Esta ideología del “perro del hortelano” no ha perdido vigencia en este tiempo. Ejecutivo, Legislativo, Poder Judicial, Ministerio Público, etc. Aún son renuentes a reconocer y proteger nuestros derechos, sobre todo cuando se confrontan con los intereses económicos. La criminalización, desprestigio, barreras burocráticas, intérpretes, políticas educativas EBI, titulación de territorios, etc. Los casos de violación de derechos desde el Estado son abundantes. Pero, el pueblo peruano también tiene su cuota de transgresión.
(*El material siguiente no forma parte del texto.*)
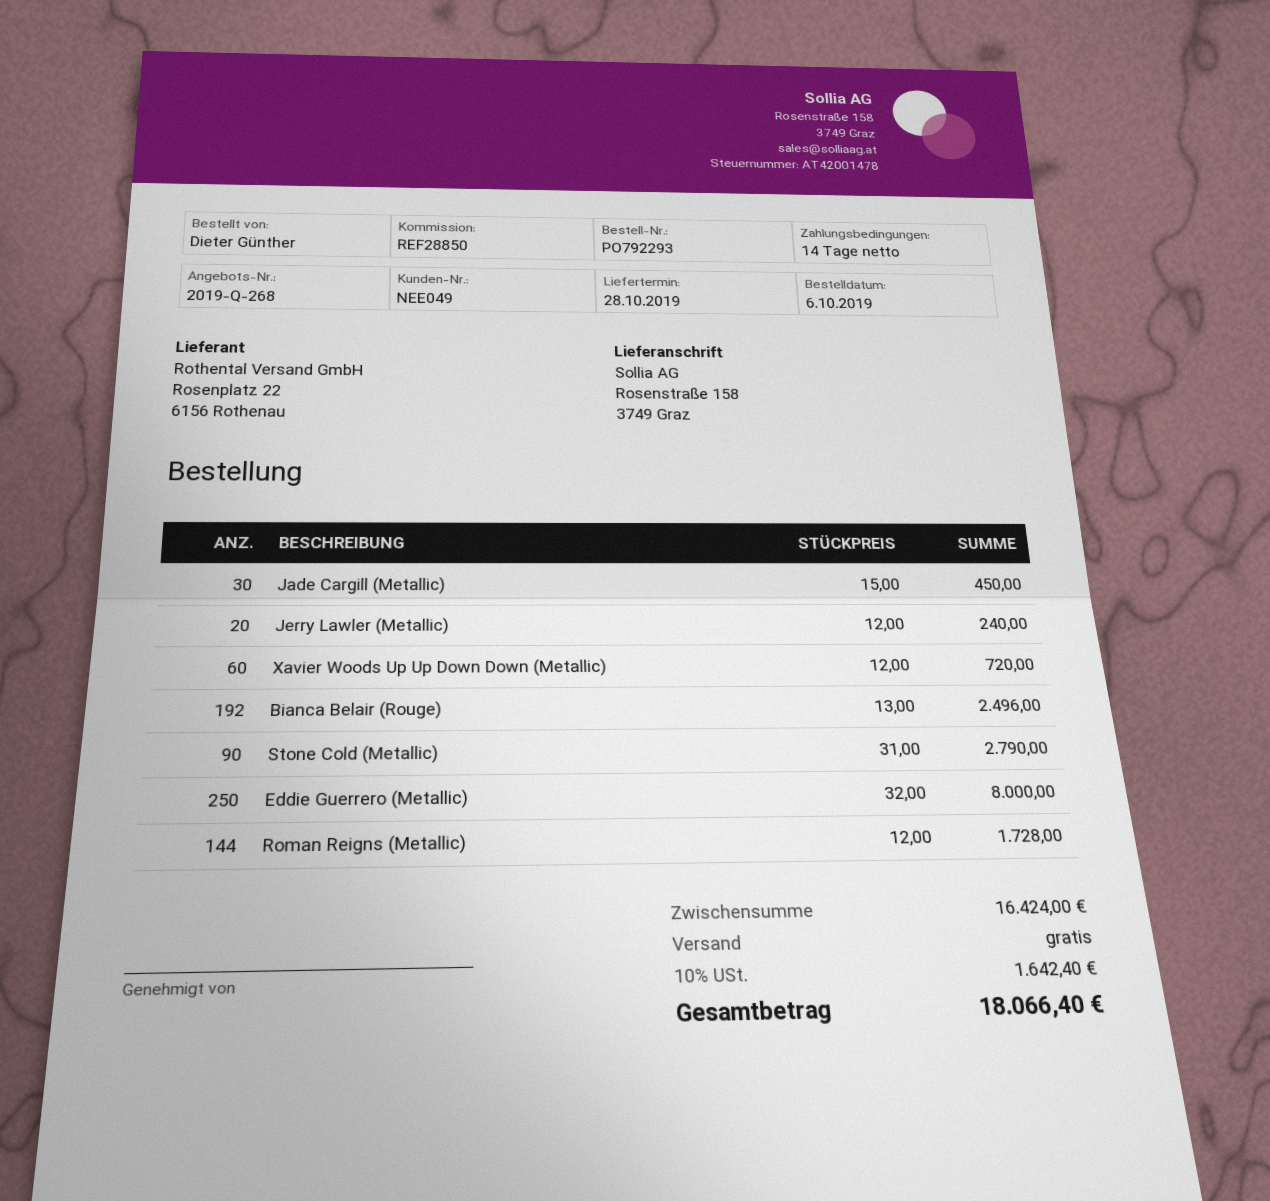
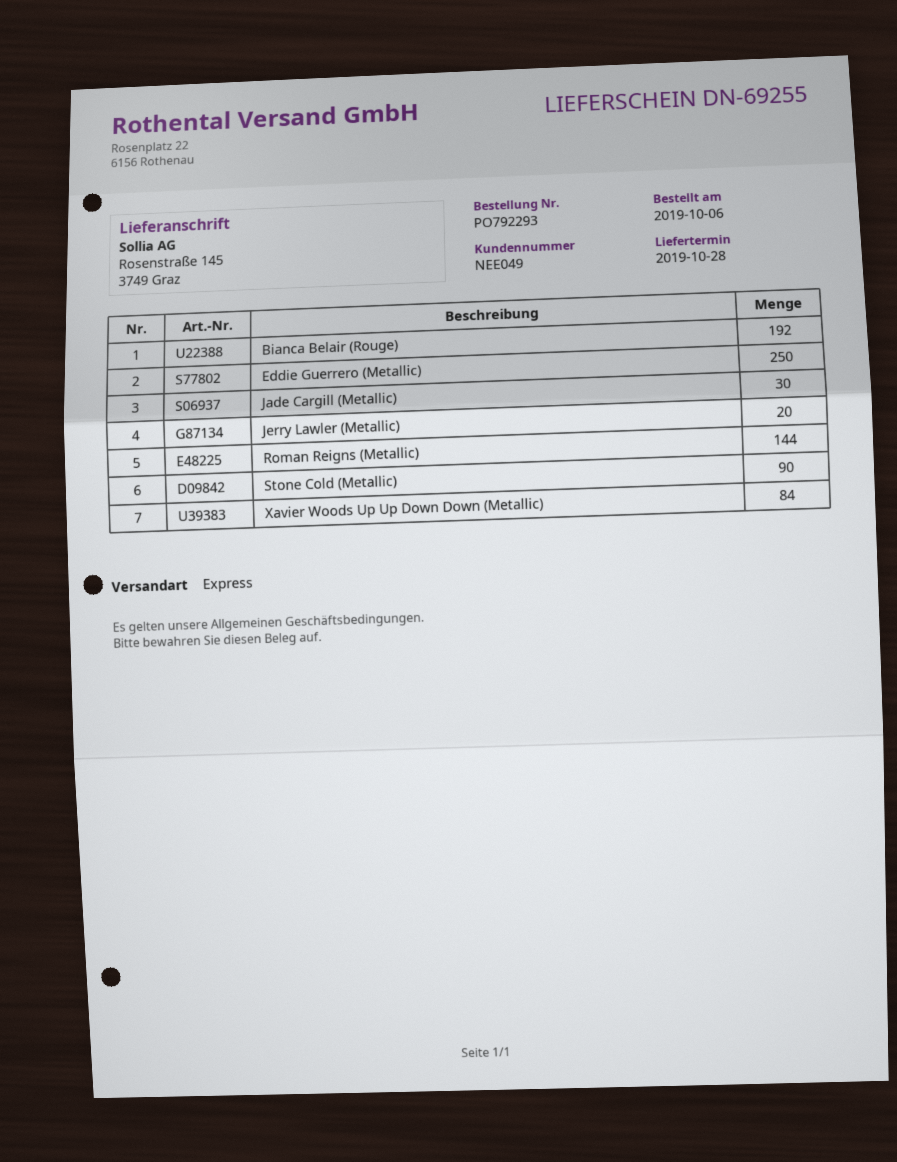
ship to: Rosenstraße 158, 3749 Graz -> Rosenstraße 145, 3749 Graz
Xavier Woods Up Up Down Down (Metallic): 60 -> 84

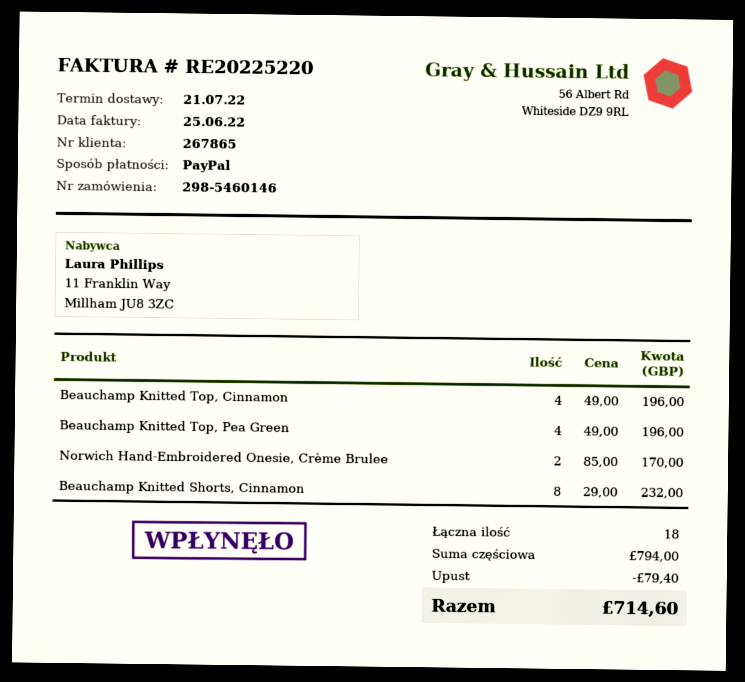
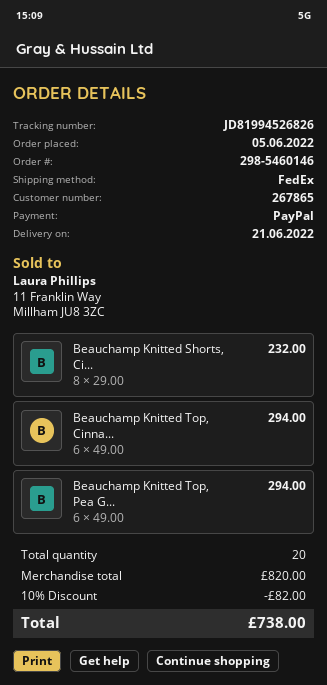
delivery date: 2022-07-21 -> 2022-06-21
Beauchamp Knitted Top, Cinnamon: 4 x 49.00 = 196.00 -> 6 x 49.00 = 294.00
Beauchamp Knitted Top, Pea Green: 4 x 49.00 = 196.00 -> 6 x 49.00 = 294.00
Norwich Hand-Embroidered Onesie, Crème Brulee: 2 x 85.00 = 170.00 -> none
total quantity: 18 -> 20
subtotal: 794.00 -> 820.00
discount: 79.40 -> 82.00
total: 714.60 -> 738.00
Quien no recuerda los actos de racismo, en el que pocos “ciudadanos” por no decir casi nadie lo repudia.

Solo estos hechos superficiales nos evidencian como, después de casi 200 años de vida republicana, aun no logramos entender como sociedad aquel principio que lo inspiro, libertad e igualdad. Por eso es que aún, creo, no hemos logrado construir una identidad plural de nuestra nación. Una democracia no solo de “tolerante”, sino de reconocimiento, respeto y protección, tanto legal como social, a los pueblos indígenas y originarios.

Los instrumentos legales nacionales e internacionales, de los pocos que hemos logrado conquistar, aún tienen muchas imperfecciones; pero también, es imprescindible un cambio político, social y cultural. Solo cuando los pueblos indígenas tengamos control de nuestro destino, una participación política y una cuota de representación en la dirección del país habremos logrado aquello que siempre hemos anhelado, dignidad, y evitamos más “Bagazos”.